*** Opening of Input data ***

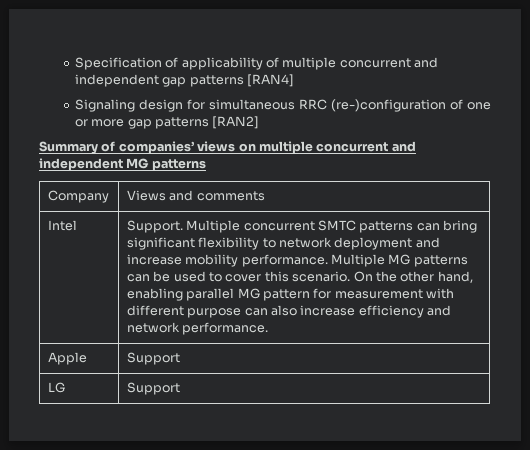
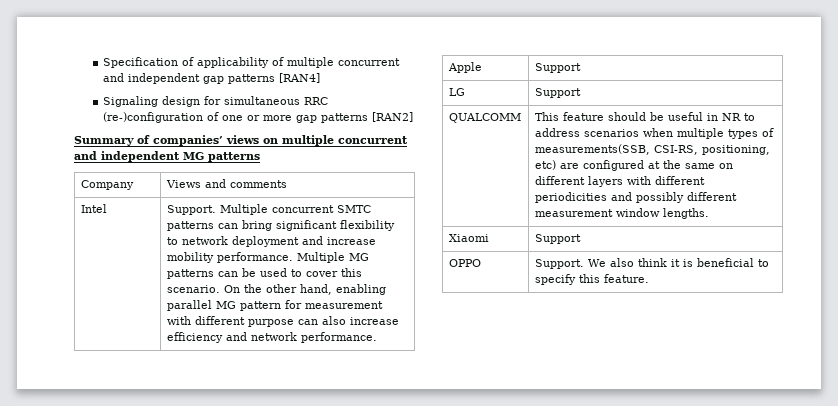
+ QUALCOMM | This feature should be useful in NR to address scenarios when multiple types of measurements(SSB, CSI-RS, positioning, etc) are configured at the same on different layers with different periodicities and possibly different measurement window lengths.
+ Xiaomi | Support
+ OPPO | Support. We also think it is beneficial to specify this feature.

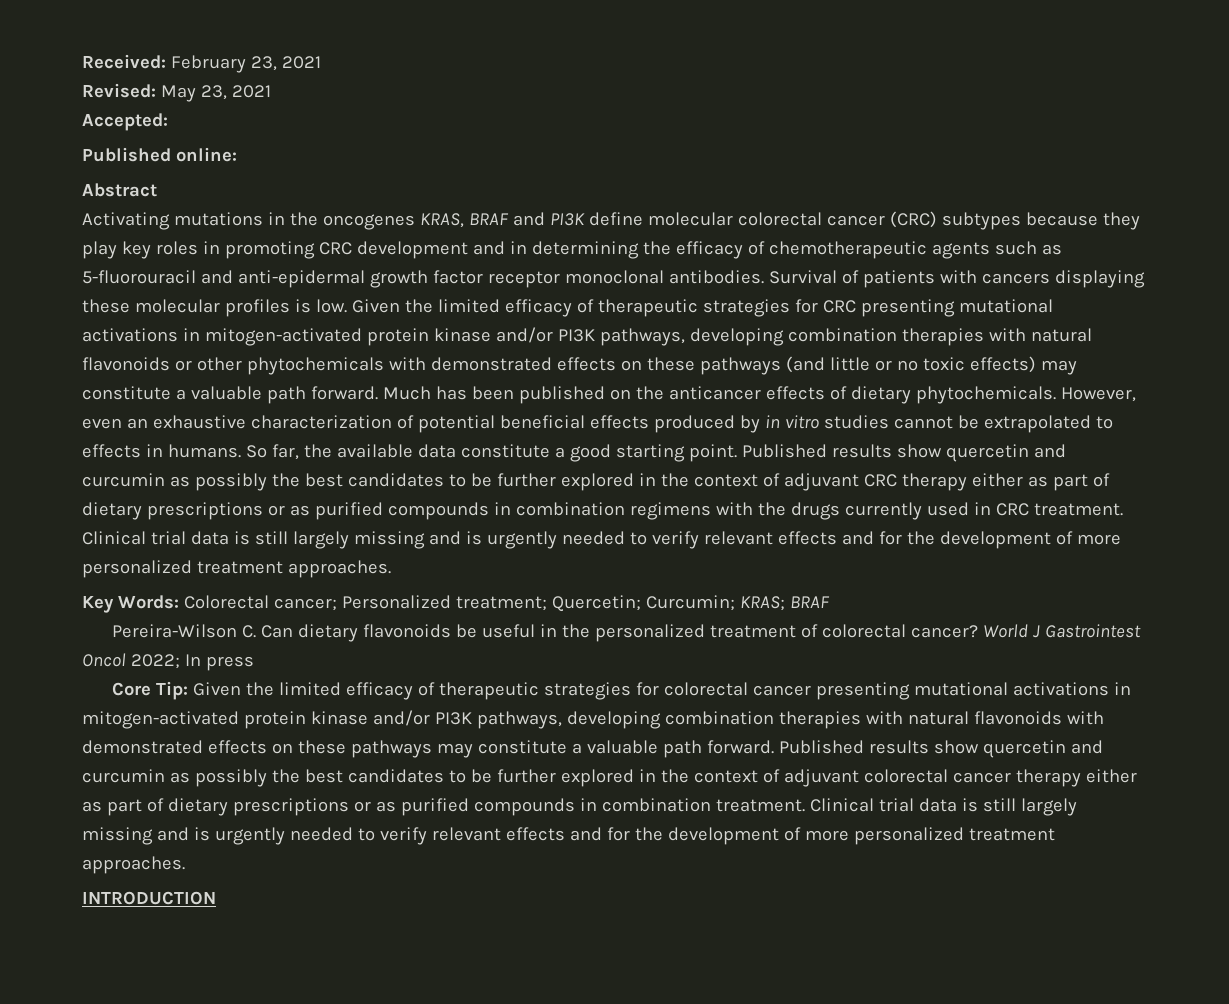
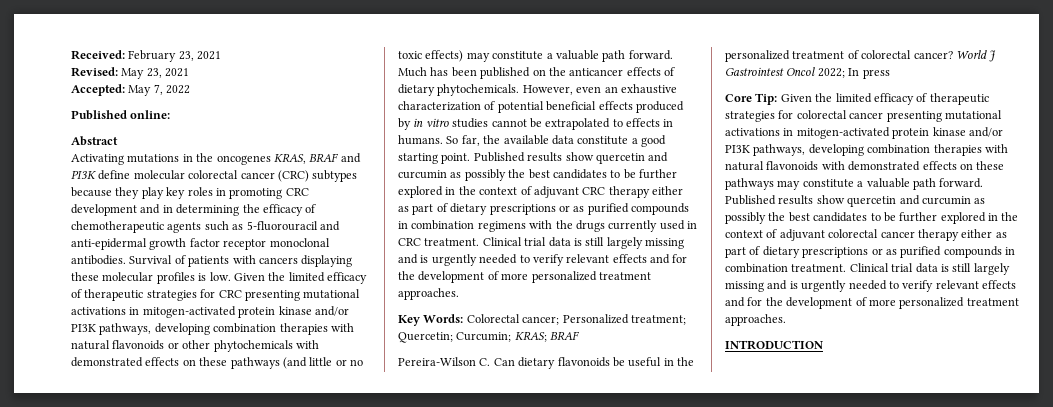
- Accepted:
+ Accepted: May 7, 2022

*** Close of Input data ***

- Problem -
Lines from the entries that contain the string "Support" are what must be copied.

- Output below -
+ Xiaomi | Support
+ OPPO | Support. We also think it is beneficial to specify this feature.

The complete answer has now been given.